> _ASSIGNMENT_
Begin at the line below that has "SVC | Allowance: 0.222 -> 0.218" and stop after the line that has "SVC | recall: 0.783 -> 0.738". Please restate only those lines, word for word.

> _ENTRIES SUPPLIED_
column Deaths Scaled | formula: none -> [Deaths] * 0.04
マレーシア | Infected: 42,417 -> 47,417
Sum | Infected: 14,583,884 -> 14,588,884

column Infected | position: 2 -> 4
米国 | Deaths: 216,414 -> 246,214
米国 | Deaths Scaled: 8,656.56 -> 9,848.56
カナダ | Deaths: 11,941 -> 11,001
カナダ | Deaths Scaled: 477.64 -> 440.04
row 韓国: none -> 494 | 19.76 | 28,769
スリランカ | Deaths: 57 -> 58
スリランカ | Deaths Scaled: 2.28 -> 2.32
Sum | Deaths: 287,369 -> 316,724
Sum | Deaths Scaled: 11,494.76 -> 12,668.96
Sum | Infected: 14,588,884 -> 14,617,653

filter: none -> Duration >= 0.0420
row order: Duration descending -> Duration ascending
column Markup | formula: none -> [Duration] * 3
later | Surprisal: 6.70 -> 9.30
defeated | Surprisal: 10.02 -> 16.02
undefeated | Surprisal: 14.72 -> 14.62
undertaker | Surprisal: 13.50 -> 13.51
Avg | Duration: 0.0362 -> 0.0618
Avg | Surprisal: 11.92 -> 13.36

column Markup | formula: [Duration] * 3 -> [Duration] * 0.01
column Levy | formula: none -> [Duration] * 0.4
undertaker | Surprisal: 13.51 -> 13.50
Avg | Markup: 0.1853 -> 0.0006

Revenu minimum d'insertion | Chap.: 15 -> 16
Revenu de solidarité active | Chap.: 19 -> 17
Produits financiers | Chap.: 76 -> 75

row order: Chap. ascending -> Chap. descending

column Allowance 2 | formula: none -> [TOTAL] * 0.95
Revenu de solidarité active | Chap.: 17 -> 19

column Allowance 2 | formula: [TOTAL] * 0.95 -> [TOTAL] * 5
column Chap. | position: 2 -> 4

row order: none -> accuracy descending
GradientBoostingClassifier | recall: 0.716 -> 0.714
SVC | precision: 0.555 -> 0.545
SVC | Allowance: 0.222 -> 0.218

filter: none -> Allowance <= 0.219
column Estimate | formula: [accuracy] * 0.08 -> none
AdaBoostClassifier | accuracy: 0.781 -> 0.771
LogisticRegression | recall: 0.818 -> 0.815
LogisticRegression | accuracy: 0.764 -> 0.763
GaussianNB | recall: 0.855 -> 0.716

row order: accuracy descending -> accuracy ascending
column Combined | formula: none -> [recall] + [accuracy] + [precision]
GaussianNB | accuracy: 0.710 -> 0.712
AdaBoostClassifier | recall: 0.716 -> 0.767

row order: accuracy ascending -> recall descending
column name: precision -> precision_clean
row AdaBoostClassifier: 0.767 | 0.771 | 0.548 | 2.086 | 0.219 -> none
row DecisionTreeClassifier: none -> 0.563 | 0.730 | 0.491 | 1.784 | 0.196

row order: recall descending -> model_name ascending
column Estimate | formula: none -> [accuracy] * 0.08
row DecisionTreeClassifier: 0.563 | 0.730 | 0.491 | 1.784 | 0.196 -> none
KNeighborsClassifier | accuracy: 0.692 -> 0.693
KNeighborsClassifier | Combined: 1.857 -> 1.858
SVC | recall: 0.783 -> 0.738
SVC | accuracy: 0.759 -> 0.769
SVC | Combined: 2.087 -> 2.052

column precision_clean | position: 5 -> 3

> _SOLUTION TO THE EXERCISE_
SVC | Allowance: 0.222 -> 0.218

filter: none -> Allowance <= 0.219
column Estimate | formula: [accuracy] * 0.08 -> none
AdaBoostClassifier | accuracy: 0.781 -> 0.771
LogisticRegression | recall: 0.818 -> 0.815
LogisticRegression | accuracy: 0.764 -> 0.763
GaussianNB | recall: 0.855 -> 0.716

row order: accuracy descending -> accuracy ascending
column Combined | formula: none -> [recall] + [accuracy] + [precision]
GaussianNB | accuracy: 0.710 -> 0.712
AdaBoostClassifier | recall: 0.716 -> 0.767

row order: accuracy ascending -> recall descending
column name: precision -> precision_clean
row AdaBoostClassifier: 0.767 | 0.771 | 0.548 | 2.086 | 0.219 -> none
row DecisionTreeClassifier: none -> 0.563 | 0.730 | 0.491 | 1.784 | 0.196

row order: recall descending -> model_name ascending
column Estimate | formula: none -> [accuracy] * 0.08
row DecisionTreeClassifier: 0.563 | 0.730 | 0.491 | 1.784 | 0.196 -> none
KNeighborsClassifier | accuracy: 0.692 -> 0.693
KNeighborsClassifier | Combined: 1.857 -> 1.858
SVC | recall: 0.783 -> 0.738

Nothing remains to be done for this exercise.